De op C gebaseerde malware wordt geleverd met een zelfverwijderingsfunctie die zichzelf aan het begin van de uitvoering op de schijf overschrijft, terwijl er ook een alternatieve wisaanpak wordt gebruikt, afhankelijk van het apparaattype.
AcidPour wordt toegeschreven aan een hackploeg die wordt gevolgd als UAC-0165, die wordt geassocieerd met Sandworm en een trackrecord heeft in het aanvallen van Oekraïense kritieke infrastructuur.
Het Computer Emergency Response Team van Oekraïne (CERT-UA) betrok in oktober 2023 de tegenstander bij aanvallen gericht op ten minste elf telecommunicatiedienstverleners in het land tussen mei en september vorig jaar.
“[AcidPour] had in 2023 gebruikt kunnen worden”, vertelde Hegel aan The Hacker News. “Het is waarschijnlijk dat de acteur gedurende de oorlog consequent gebruik heeft gemaakt van AcidRain/AcidPour-gerelateerde tools. Een leemte in dit perspectief zegt iets over het niveau van inzicht dat het publiek vaak heeft over cyberinbraken – over het algemeen vrij beperkt en onvolledig.”
De banden met Sandworm worden verder versterkt door het feit dat een bedreigingsacteur bekend als Solntsepyok (ook bekend als Solntsepek of SolntsepekZ) beweerde vier verschillende telecommunicatie-exploitanten in Oekraïne te hebben geïnfiltreerd en hun diensten te hebben verstoord op 13 maart 2024, drie dagen vóór de ontdekking van Zuurgieten.
Solntsepyok is volgens de State Special Communications Service of Ukraine (SSSCIP) een Russische geavanceerde persistente dreiging (APT) die waarschijnlijk banden heeft met het hoofddirectoraat van de generale staf van de strijdkrachten van de Russische Federatie (GRU), dat ook opereert Zandworm.
Het is de moeite waard erop te wijzen dat Solntsepyok al in mei 2023 ervan wordt beschuldigd de systemen van Kievstar te hebben gehackt.

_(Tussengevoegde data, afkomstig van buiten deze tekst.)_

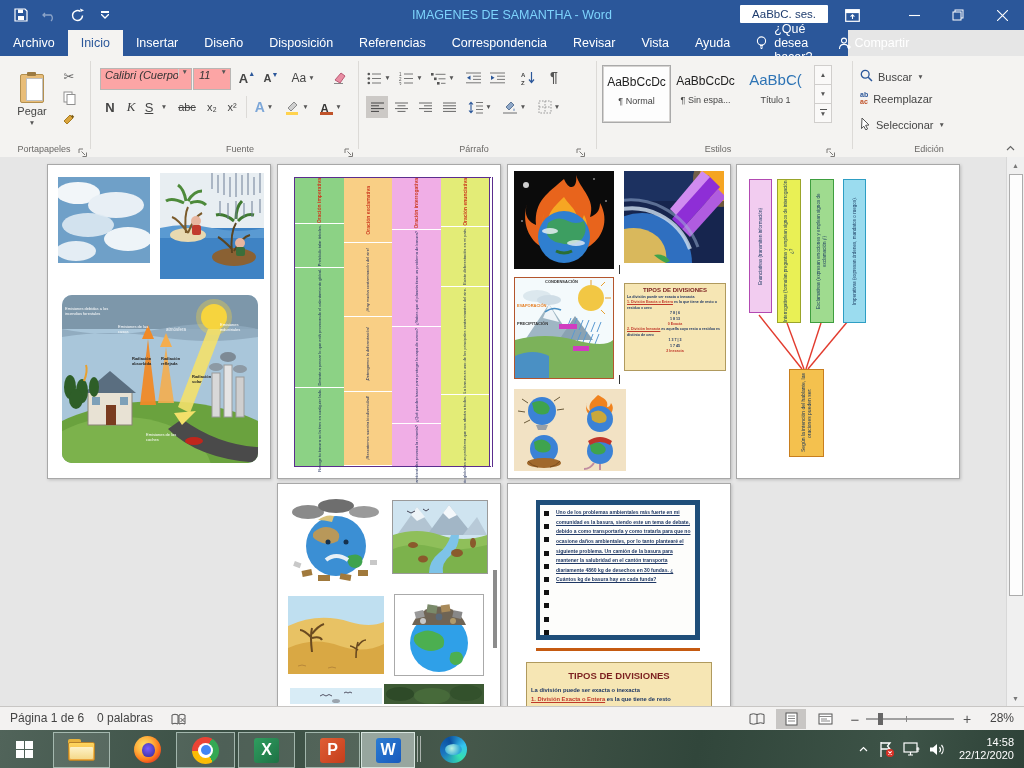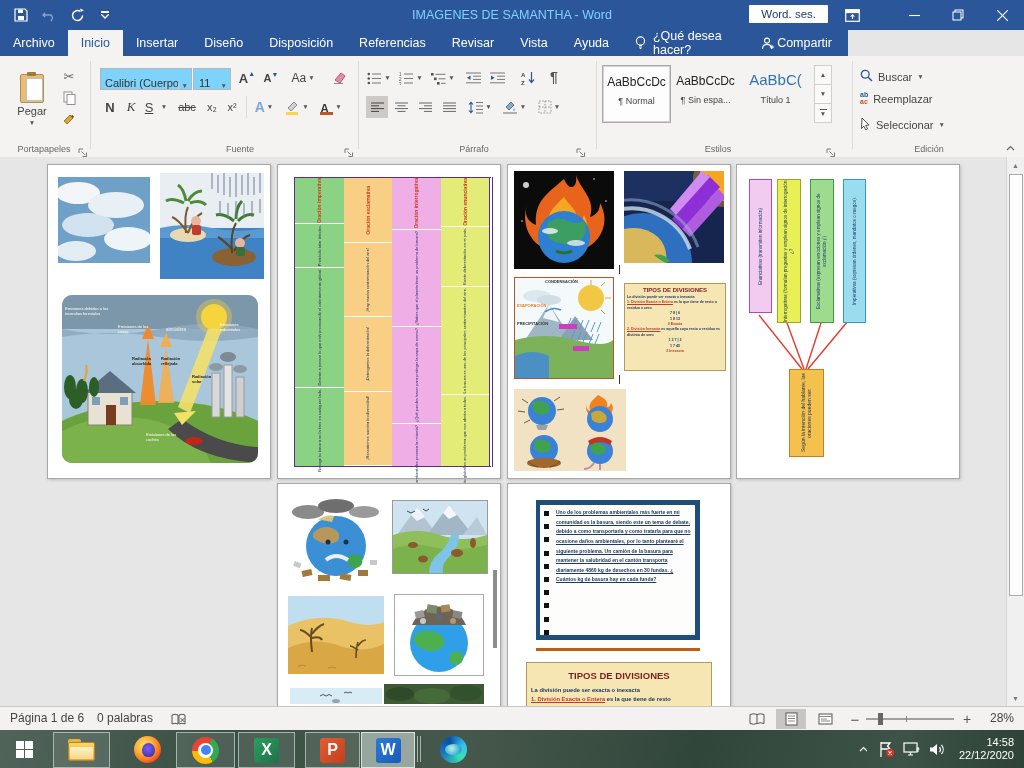--- a/index.html
+++ b/index.html
@@ -108,7 +108,7 @@
       </div>
     </div>
     <div id="title-text">IMAGENES DE SAMANTHA  -  Word</div>
-    <div id="signin-btn">Word. ses.</div>
+    <div id="signin-btn">AaBbC. ses.</div>
     <div class="ab ctr" style="right:152px;top:0;width:40px;height:30px;">
       <svg width="15" height="13" viewBox="0 0 15 13">
           <rect x=".7" y=".7" width="13.6" height="11.6" fill="none" stroke="#fff" stroke-width="1.2"></rect>

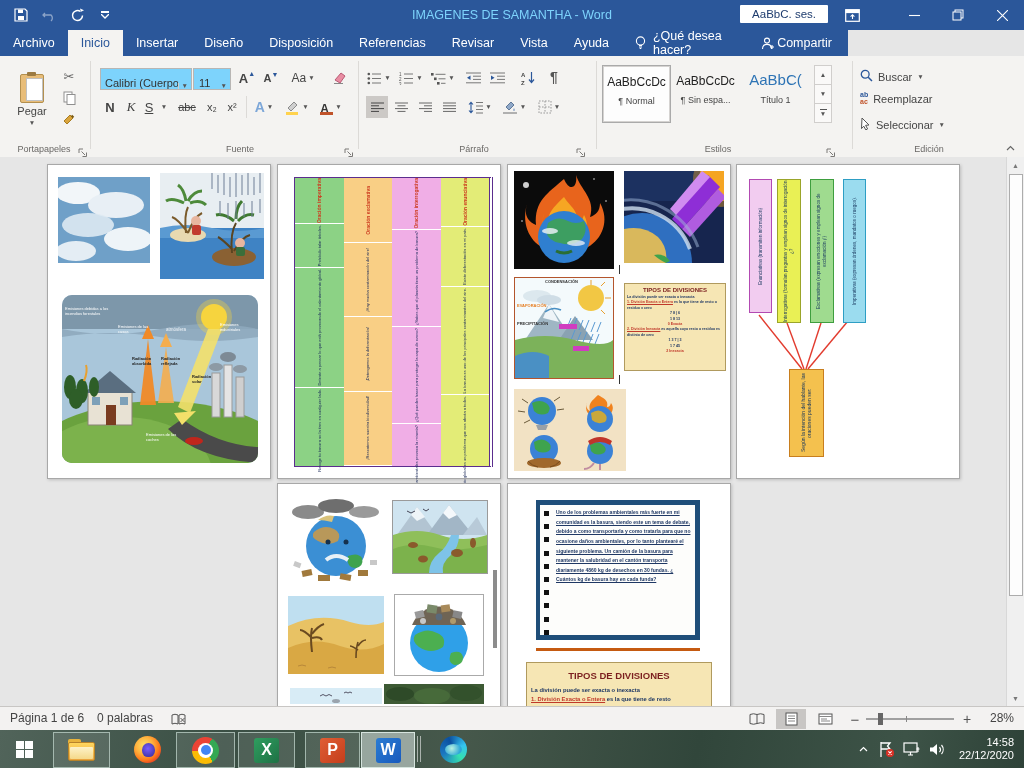--- a/index.html
+++ b/index.html
@@ -141,6 +141,7 @@
     <div class="tab">Diseño</div>
     <div class="tab">Disposición</div>
     <div class="tab">Referencias</div>
+    <div class="tab">Correspondencia</div>
     <div class="tab">Revisar</div>
     <div class="tab">Vista</div>
     <div class="tab">Ayuda</div>

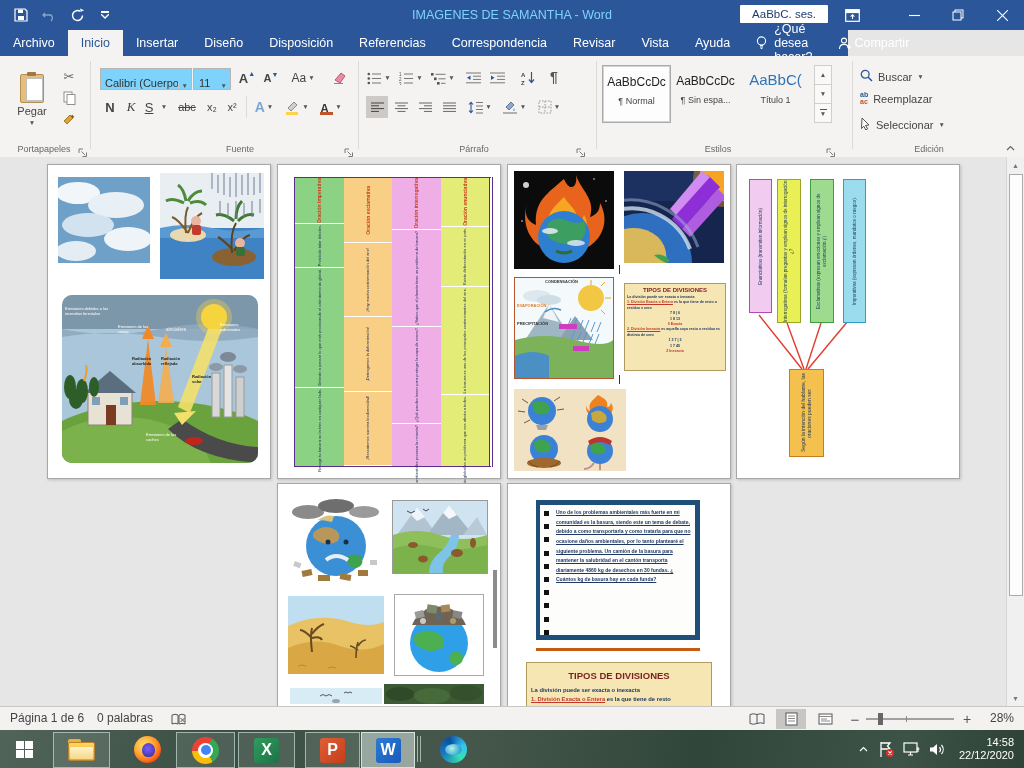--- a/index.html
+++ b/index.html
@@ -28,7 +28,7 @@
   .dlg{position:absolute;bottom:3px;width:10px;height:10px;}
   .rb{font-size:11px;color:#444;}
   .chev{font-size:6.5px;color:#555;line-height:1;}
-  .combo{background:#7dd3fc;border:1px solid #b8b6b4;height:20px;display:flex;align-items:flex-end;font-size:11px;color:#333;}
+  .combo{background:#fca5a5;border:1px solid #b8b6b4;height:20px;display:flex;align-items:flex-start;font-size:11px;color:#333;font-style:italic;}
   .sbtn{height:22px;display:flex;align-items:center;justify-content:center;color:#444;}
   .card{position:absolute;top:9px;width:67px;height:56px;background:#f4f3f1;text-align:center;}
   .card.sel{border:1px solid #aaa;background:#fdfdfd;box-shadow:inset 0 0 0 1px #d5d3d1;}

De inbreuk kwam eind december aan het licht.
Hoewel het momenteel niet duidelijk is of AcidPour bij de nieuwste reeks aanvallen is gebruikt, suggereert de ontdekking dat dreigingsactoren voortdurend hun tactieken verfijnen om destructieve aanvallen uit te voeren en een aanzienlijke operationele impact teweeg te brengen.
“Deze vooruitgang onthult niet alleen een verfijning in de technische capaciteiten van deze bedreigingsactoren, maar ook hun berekende aanpak om doelen te selecteren die de vervolgeffecten maximaliseren, waardoor kritieke infrastructuur en communicatie worden verstoord”, aldus de onderzoekers.